第三十三話 らぶれたーってなんですか?
あれから数ヶ月が経ちました。紗由理様もすっかりクラスに馴染んでしまいました。
そして、ある日の早朝のことでした。私と紗由理様が席に座ると紗由理様が机の中から1枚の手紙を取り出しました。
「紗由理さま? それはなんですか?」
「ラブレターかな?」
「やぶれたす?」
「ラブレターね」
らぶれたーですか? 結構長生きしてるはずなんですが、聞いたこともありません。それでらぶれたーというのはなんですか?
「うーん……恋文って言えばわかる?」
「こいぶみ?」
また新しい単語が出てきましたよ。らぶれたーとやらの仲間ですか?
「……なんて言えばいいかな? あなたのことが好きですって伝える手紙?」
紗由理様が丁寧に説明してくださって、ようやく理解しました。つまり、らぶれたーというのは光源氏? とかいう人たちが使っていた古代の告白方法なんですね!
「ずいぶん古典的な告白方法なんですね」
「うん? まあ、そうだね……」
紗由理様は手紙を開けて私にも見えるように見せてくれました。するとそこにはこう書かれてました。
『如月紗由理さん。僕はあなたのことがずっと好きでした。放課後、体育館裏で待ってます。そこでお返事を聞かせてください』
……なんですかこの糞みたいな駄文は。そもそも紗由理様に告白するだなんて二十億光年早いですよ!
「心雪、落ち着こ? 一旦落ち着こ?」
「えっ? あっ、はい……」
私は気がついたら手紙を破ろうとしていました。紗由理様に言われて手元を見ると手紙には若干シワがついてしまいましたが、その原形は留めたままでした。
「授業を始めるぞー」
授業が始まり、いつも通り授業を受ける紗由理様を横からジッと見詰めて寝かさないようにします。ですが、普段なら眠そうにしてるはずの紗由理様が何故か今日はふわふわとしていました。らぶれたーというのにはそれなりの効力があるようです。恐るべし、らぶれたー!
それから時間が経って放課後になりました。私は紗由理様にふざけた文章を送ってきたヤツがどんなのかを確認するため、こっそり紗由理様についていきました。
「如月さんのことが好きでした付き合って下さい!」
告白した青年はクラスでも知らない方でした。別のクラスの方でしょうか? 私が首を傾げているといつの間にか終わっていて、青年が泣きながら立ち去って行く姿が見えました。
私は紗由理様に見つからない内に校門へと向かおうとすると、紗由理様以外誰もいないはずの体育館裏の方から複数人の足音が聞こえてきました。

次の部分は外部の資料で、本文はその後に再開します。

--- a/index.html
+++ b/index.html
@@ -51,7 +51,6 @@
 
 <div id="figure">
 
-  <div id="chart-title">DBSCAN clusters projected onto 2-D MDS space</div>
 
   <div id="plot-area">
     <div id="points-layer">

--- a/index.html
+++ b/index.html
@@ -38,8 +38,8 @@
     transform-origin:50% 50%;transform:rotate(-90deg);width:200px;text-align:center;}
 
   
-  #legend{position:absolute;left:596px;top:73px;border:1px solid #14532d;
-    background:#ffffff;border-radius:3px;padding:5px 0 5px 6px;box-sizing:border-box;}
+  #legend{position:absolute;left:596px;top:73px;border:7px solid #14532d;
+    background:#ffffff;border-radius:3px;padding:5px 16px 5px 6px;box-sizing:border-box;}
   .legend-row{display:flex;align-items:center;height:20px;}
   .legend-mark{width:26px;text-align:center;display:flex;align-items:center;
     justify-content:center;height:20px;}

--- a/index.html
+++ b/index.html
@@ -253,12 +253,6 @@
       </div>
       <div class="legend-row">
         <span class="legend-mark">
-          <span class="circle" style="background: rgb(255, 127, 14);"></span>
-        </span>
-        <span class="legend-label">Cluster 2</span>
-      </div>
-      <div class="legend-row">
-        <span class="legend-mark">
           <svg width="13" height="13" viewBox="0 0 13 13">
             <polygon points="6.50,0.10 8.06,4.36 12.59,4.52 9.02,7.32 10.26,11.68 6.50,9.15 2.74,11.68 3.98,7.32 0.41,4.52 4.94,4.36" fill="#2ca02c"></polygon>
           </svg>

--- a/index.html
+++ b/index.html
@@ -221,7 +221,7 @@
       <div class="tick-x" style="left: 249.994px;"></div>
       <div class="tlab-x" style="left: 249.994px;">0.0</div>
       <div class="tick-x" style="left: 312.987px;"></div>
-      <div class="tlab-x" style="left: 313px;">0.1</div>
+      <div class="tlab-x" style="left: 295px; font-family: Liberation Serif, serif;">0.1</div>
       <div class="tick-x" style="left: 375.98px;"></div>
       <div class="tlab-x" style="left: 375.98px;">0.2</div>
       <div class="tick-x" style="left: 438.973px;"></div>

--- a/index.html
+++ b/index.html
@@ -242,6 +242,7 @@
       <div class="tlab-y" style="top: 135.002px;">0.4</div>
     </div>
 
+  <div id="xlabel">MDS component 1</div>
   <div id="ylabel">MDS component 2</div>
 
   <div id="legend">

「おい如月。心雪ちゃんだっけ? アイツのご主人様だからって随分調子こきやがって。俺たちがしばき直してやる」
金髪の如何にも問題児っぽい格好をした複数の人たちが紗由理様を囲っていました。
誰だかわかりませんが、紗由理様に危害を加えるのであれば私はあなたたちを排除しますよ。
「おらよッ!」
不良の1人が紗由理様を蹴ろうと、足を前に出しました。その瞬間、私は紗由理様を護るために後ろからその不良を蹴り飛ばしました。
「心雪……?」
「紗由理さまに変なことしないで貰えます?」
私は紗由理様の前に立ち塞がって不良たちに取り掛かります。
紗由理様を護るのは私の務めです!
「この野郎ッ!」
不良たちが襲いかかってきます。私は不良の手を掴みそのまま投げ捨てます。蹴りを入れたり、刃物を使ってくる人たちもいましたが、所詮は学生です。プロではないので、私でも対応することができます。
そして、わずか3分足らずで不良たちをボコボコにしました。
「クソッ! 覚えてろよっ!」
━━━━と、よく漫画や小説で見るのと同じセリフを吐いて、不良たちは逃げていきました。
私は紗由理様に手を差し伸べて、座り込んでいた紗由理様を起き上がらせます。
「帰りましょ。紗由理さまっ!」
「心雪、ありがとね」
「いえっ、これぐらい朝めし前ですよ!」
私と紗由理様は手を繋いで家へと帰ったのでした。